If I convert the decimal number 3120.0005 to float (32-bit) representation, the number gets rounded down to 3120.00048828125.

Assuming we're using a fixed point number with a scale of 10^12 then 1000000000000 = 1.0 and 3120000500000000 = 3120.0005.

What would the formula/algorithm be to round down to the nearest IEEE 754 precision to get 3120000488281250? I would also need a way to get the result of rounding up (3120000732421875).

2 Answers

2
Ben Voigt On Best Solutions

If you divide by the decimal scaling factor, you'll find your nearest representable float.
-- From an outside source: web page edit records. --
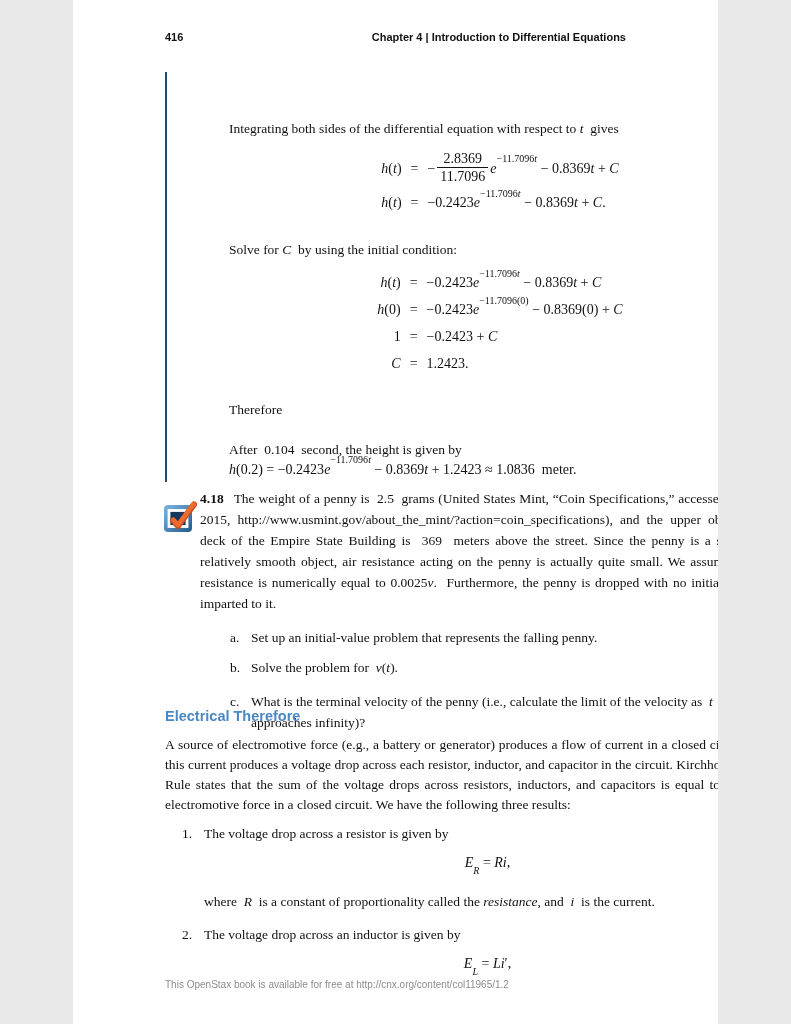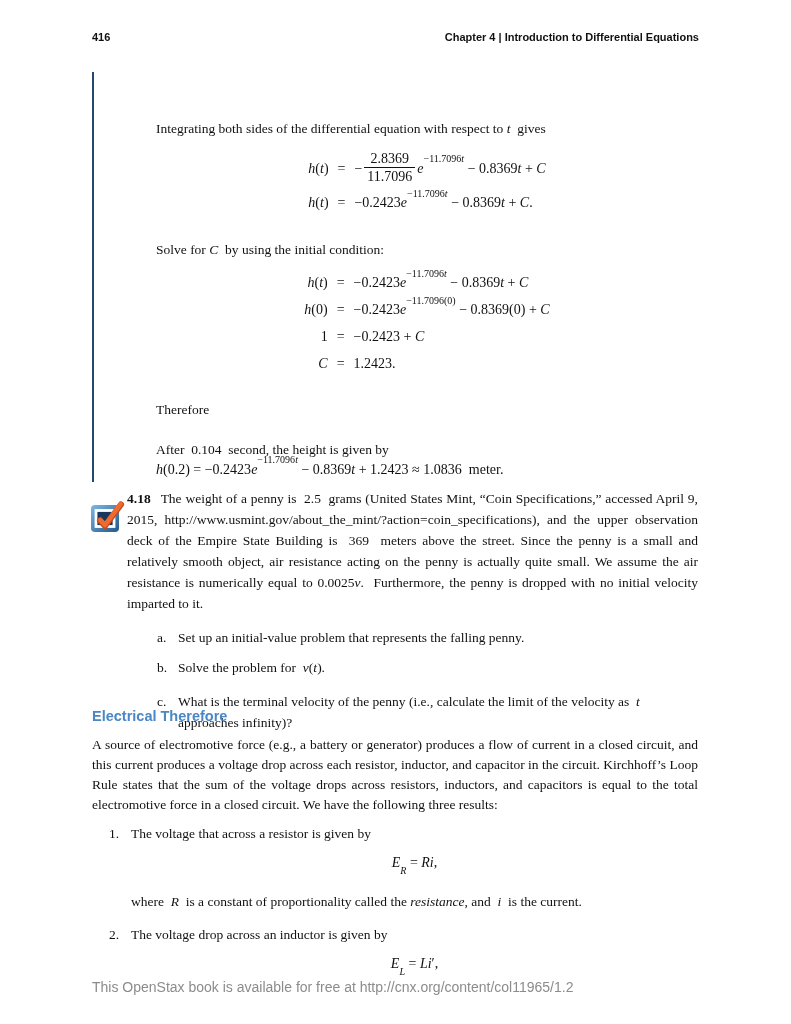"416" .page { width: 791px -> 645px }
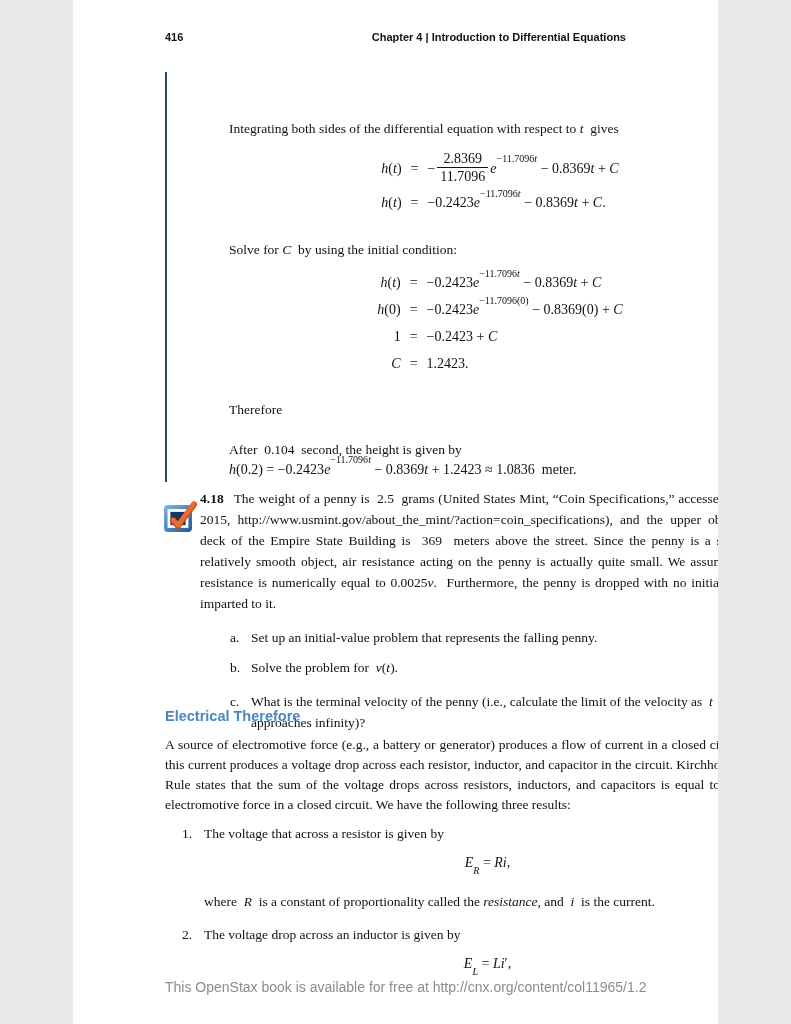"The voltage that across a" p { text: that -> drop }
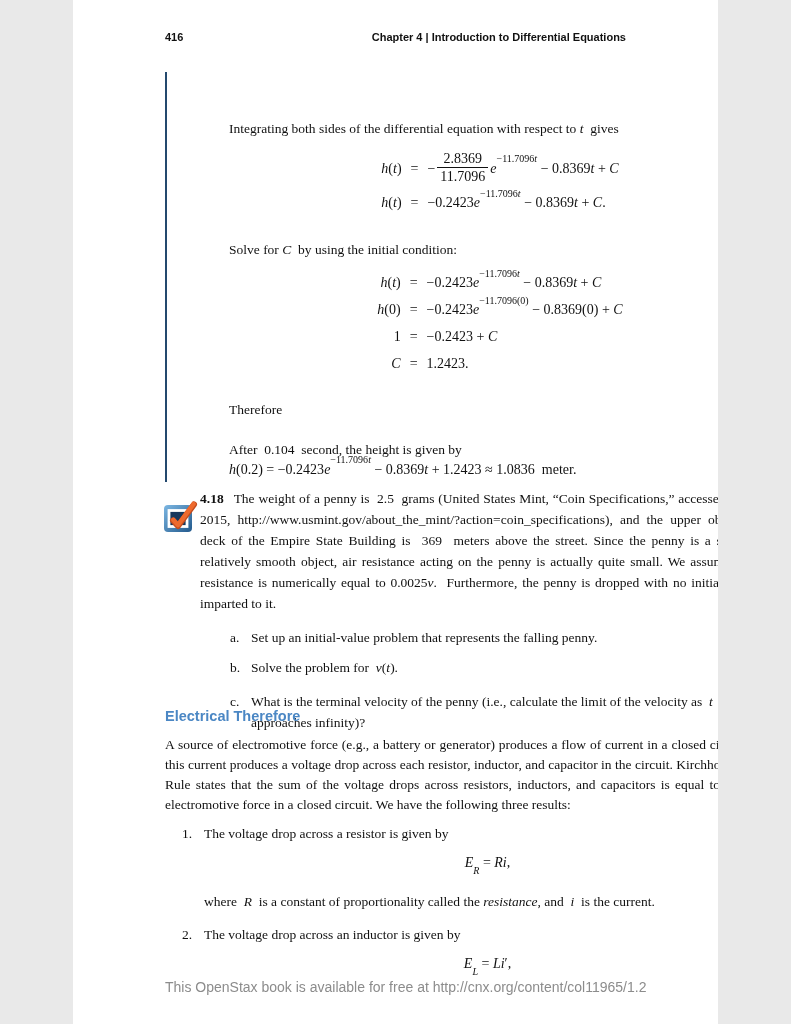"This OpenStax book is available" .footer { font-size: 14px -> 10px }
For rounding the other direction, std::nextafter can be used:

#include <float.h>
#include <math.h>
#include <stdio.h>

long long scale_to_fixed(float f)
{
    float intf = truncf(f);
    long long result = 1000000000000LL;
    result *= (long long)intf;
    result += round((f - intf) * 1.0e12);
    return result;
}

/* not needed, always good enough to use (float)(n / 1.0e12) */
float scale_from_fixed(long long n)
{
    float result = (n % 1000000000000LL) / 1.0e12;
    result += n / 1000000000000LL;
    return result;
}

int main()
{
    long long x = 3120000500000000;
    float x_reduced = scale_from_fixed(x);
    long long y1 = scale_to_fixed(x_reduced);
    long long yfloor = y1, yceil = y1;
    if (y1 < x) {
        yceil = scale_to_fixed(nextafterf(x_reduced, FLT_MAX));
    }
    else if (y1 > x) {
        yfloor = scale_to_fixed(nextafterf(x_reduced, -FLT_MAX));
    }

    printf("%lld\n%lld\n%lld\n", yfloor, x, yceil);
}

Results:

3120000488281250

3120000500000000

3120000732421875

1
David C. Rankin On

In order to handle the values as float scaled by 1e12 and compute the next larger power of two, e.g. "rounding up (3120000732421875)", the key is understanding that you are looking for the next larger power of two from the 32-bit representation of x / 1.0e12. While you can mathematically arrive at this value, a union between float and unsigned (or uint32_t) provides a direct way to interpret the stored 32-bit value for the floating-point number as an unsigned value.1

A simple example utilizing a the union prev to hold the reduced value of x and a separate instance next holding the unsigned value (+1) can be:

#include <stdio.h>
#include <inttypes.h>

int main (void) {

    uint64_t x = 3120000500000000;
    union {                         /* union between float and uint32_t */
        float f;
        uint32_t u;
    } prev = { .f = x / 1.0e12 },   /* x reduced to float, pwr of 2 as .u */
      next = { .u = prev.u + 1u };  /* 2nd union, increment pwr of 2 by 1 */

    printf ("prev : %" PRIu64 "\n   x : %" PRIu64 "\nnext : %" PRIu64 "\n", 
            (uint64_t)(prev.f * 1e12), x, (uint64_t)(next.f * 1e12));
}

Example Use/Output

$ ./bin/pwr2_prev_next
prev : 3120000488281250
   x : 3120000500000000
next : 3120000732421875

Footnotes:

1. As an alternative, you can use a pointer to char to hold the address of the floating point type and interpret the 4-byte value stored at that location as unsigned without running afoul of C11 Standard - ยง6.5 Expressions (p6,7) (the "Strict Aliasing Rule"), but the use of a union is preferred.